Riding with the Ghost

Home > Other > Riding with the Ghost > Page 9
Riding with the Ghost Page 9

by Justin Taylor


  So is this the story of a son failing a father or is it the story of a father failing a son? It’s both, I think, which to me is the same as saying that it’s neither.

  A Brief Aside

  Amanda and I do not plan to have children. The reasons for this are, as with any couple, complicated. Or maybe they aren’t. There are thousands of books and articles that you can read about the pros, cons, and what-ifs of procreation, so I’m not going to dwell on them here. The bottom line for us is that it’s not something we see fitting into our lives. And yet, despite our being in agreement on this, I have always had a difficult time saying it—to her, to our families, to our friends, to myself. It’s surprising, frankly, that I have managed to make myself write this paragraph and put it here for you to read.

  My mother would very much like grandchildren. She has been un-shy about saying so, but knows that in the end it isn’t her decision to make, as the children would not be her responsibility to raise. She regards having children as the single most rewarding experience of her life, and it makes her sad to think that I might not get to have that experience myself. To be honest, it makes me sad also, to think about missing out on all that, but not so sad that I’m willing to do the things that I would need to do in order to make it happen.

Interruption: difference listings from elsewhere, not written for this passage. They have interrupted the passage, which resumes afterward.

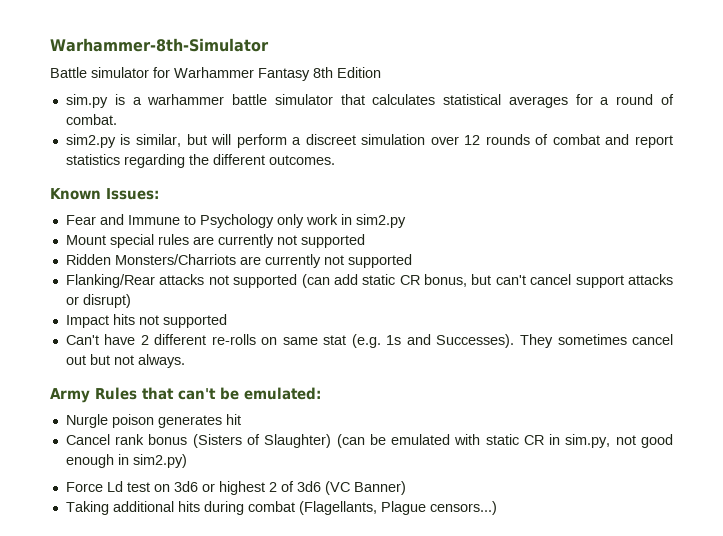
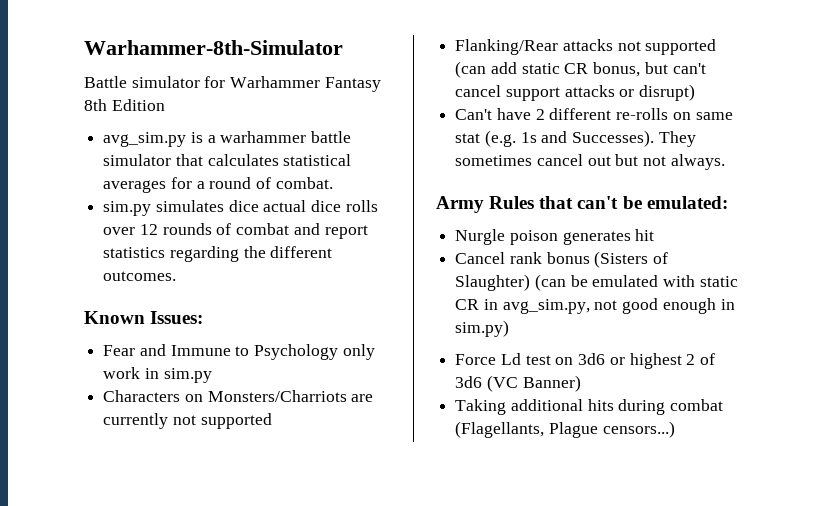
[65,94,108,108] sim.py -> [103,132,187,147] avg_sim.py
[65,134,426,148] sim2.py is similar, but will perform a discreet simulation -> [103,200,378,216] sim.py simulates dice actual dice rolls
[355,214,406,228] [65,234,365,248] [65,254,111,265] sim2.py // Mount special rules are currently not supported // Ridden -> [163,368,212,383] [103,390,203,402] sim.py // Characters on
[65,314,227,328] // Impact hits not supported -> (696, 92) none
[565,434,611,448] sim.py, -> [502,299,590,314] avg_sim.py,
[132,454,187,468] sim2.py) -> [455,320,510,337] sim.py)

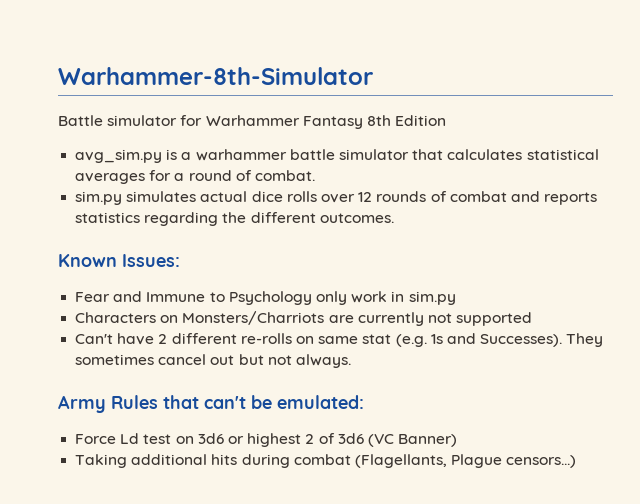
[228,200,259,212] dice -> (197, 196) none
[324,225,368,239] report -> [544,192,598,205] reports
[455,39,717,55] [455,61,706,78] [455,84,696,101] // Flanking/Rear attacks not supported (can add static CR bonus, but can't cancel support attacks or disrupt) -> (533, 319) none
[455,229,655,245] [455,251,669,268] [455,274,738,291] [455,298,735,314] [455,320,510,337] // Nurgle poison generates hit // Cancel rank bonus (Sisters of Slaughter) (can be emulated with static CR in avg_sim.py, not good enough in sim.py) -> (364, 402) none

  For one thing, I would probably need to get a different wife, and I don’t want a different wife. If Amanda is 80-20 against having kids, let’s say that I’m 70-30 against. I can get as close as 60-40 if you let me hold a baby for a while, but the odds never break even, much less tip into the procreative side of the scale. Like a lot of men raised with all the privileges of patriarchy, for most of my life I carried an unacknowledged and unchallenged assumption that ambivalence about kids was my birthright. I could stay on the fence about it, and eventually some woman would come along and make me do it, and I would do it, maybe less grudgingly than I was letting on (or maybe not), and then I’d either be a good dad or a bad one, and when it was going well I would tell people laughingly about how I had been hesitant but she made me and it was the best thing we ever did; and when it was going poorly I would convince myself that I only did it because she insisted, curse her for costing me my freedom and my life’s work.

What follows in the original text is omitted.